Many of those JV and Green team wrestlers were going against varsity wrestlers during the regular season, and often the Gold team would score well at one meet, and on the same day, the Green team would score well somewhere else.

“(Last) year, less than 50 percent of the kids in our lineup wrestled for the starting Gold team and we’re still wrestling tough,” Cubberly said, adding that multiple Eagles won JV championships after wrestling varsity competition on the Green team all season. The coach believes it helps when the Gold and Green team wrestlers take on each other in practice, too. Now many of those Green team wrestlers will move up to the Gold team this year.

“It’s tough to beat us because those kids are seasoned,” Cubberly said. “When they (opponents) come to wrestle our Gold team they’ve got a lot of varsity experience under their belt — wrestling with that Green team.”

Plus, if an injury happens, the Eagles are prepared. Next man up, Cubberly says. There were 38 wrestlers on Clay’s varsity roster last year — not many Division I programs could say that, and 38 was actually down from years prior.

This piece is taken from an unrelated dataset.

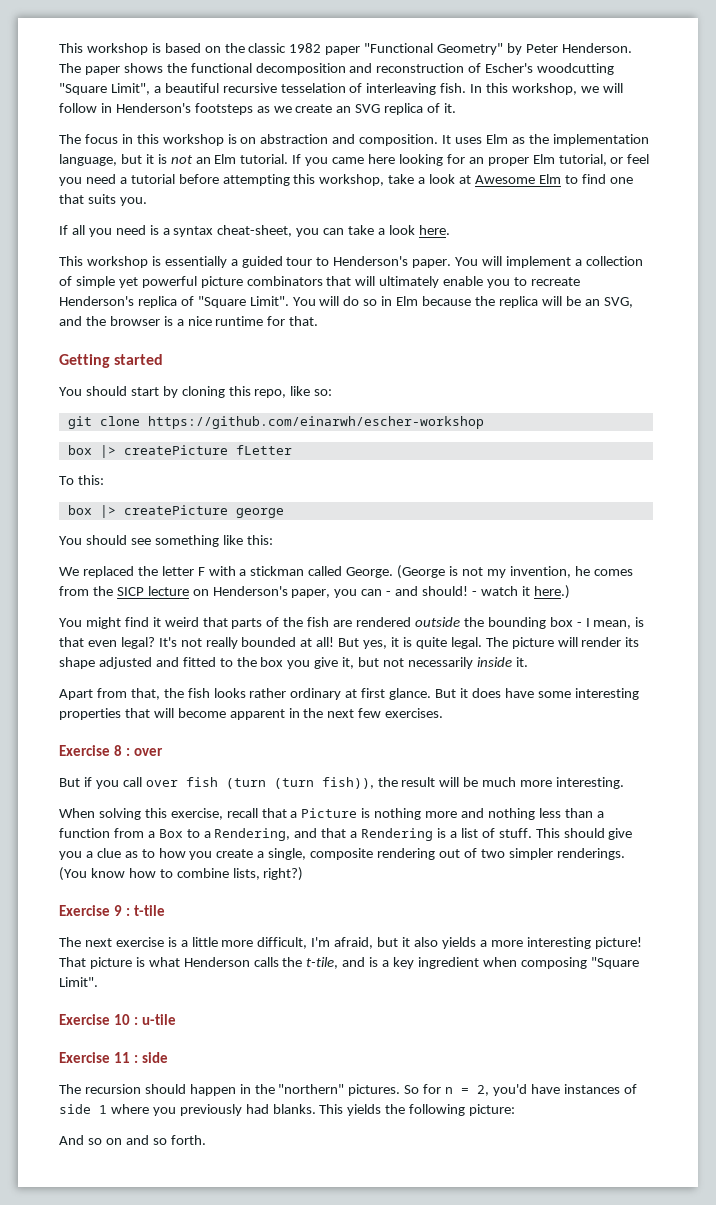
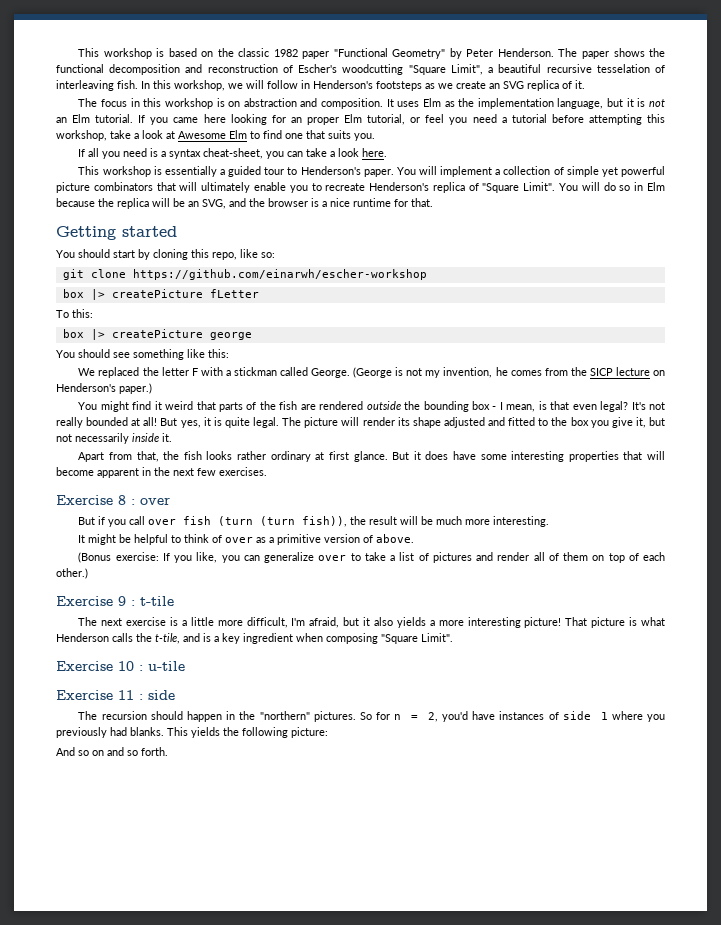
[291,585,570,599] paper, you can - and should! - watch it here.) -> [119,383,152,394] paper.)
[59,808,604,820] [59,828,633,841] [59,848,625,860] [59,867,304,881] When solving this exercise, recall that a Picture is nothing more and nothing less than a function from a Box to a Rendering, and that a Rendering is a list of stuff. This should give you a clue as to how you create a single, composite rendering out of two simpler renderings. (You know how to combine lists, right?) -> [78,534,415,545] [78,552,665,563] [56,568,88,579] It might be helpful to think of over as a primitive version of above. // (Bonus exercise: If you like, you can generalize over to take a list of pictures and render all of them on top of each other.)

“That’s an advantage to us, is that we have a man we can plug right in there — someone who has experience,” Cubberly said.

Cubberly also notes the experience he has in his coaching staff, which includes Drew Lashaway, a state champion at Eastwood and Mid-American Conference champion at Kent State University. Josh Lenix, a high school state champion, who wrestled for Eastern Michigan University, and the coach’s son, Eric Cubberly, a two-time high school state champion who wrestled for Central Michigan University.

“Oregon Clay has a great coaching staff — we have five former head coaches along with three assistants on our staff who each have at least one OHSAA state championship to their name and all have NCAA Division I college wrestling experience,” Cubberly said, adding that assistant Rich Wagner has been coaching 30 years, Travis Traxler eight years, Troy McLaughlin five years and Eric Cubberly two years. 

Ralph Cubberly has spent 10 of his 32 years coaching at Clay, where his teams have a career record of 184-41. He also coached at his alma mater, Eastwood, from 1988-2008 and at Defiance from 2009-10 with a combined career dual meet record of 489-136. 

His teams have won 13 league championships, including five in the Suburban Lakes League. In 2006, he was Ohio High School Wrestling Coaches Association Coach of the Year and became an OHSWCA Hall of Fame inductee in 2010.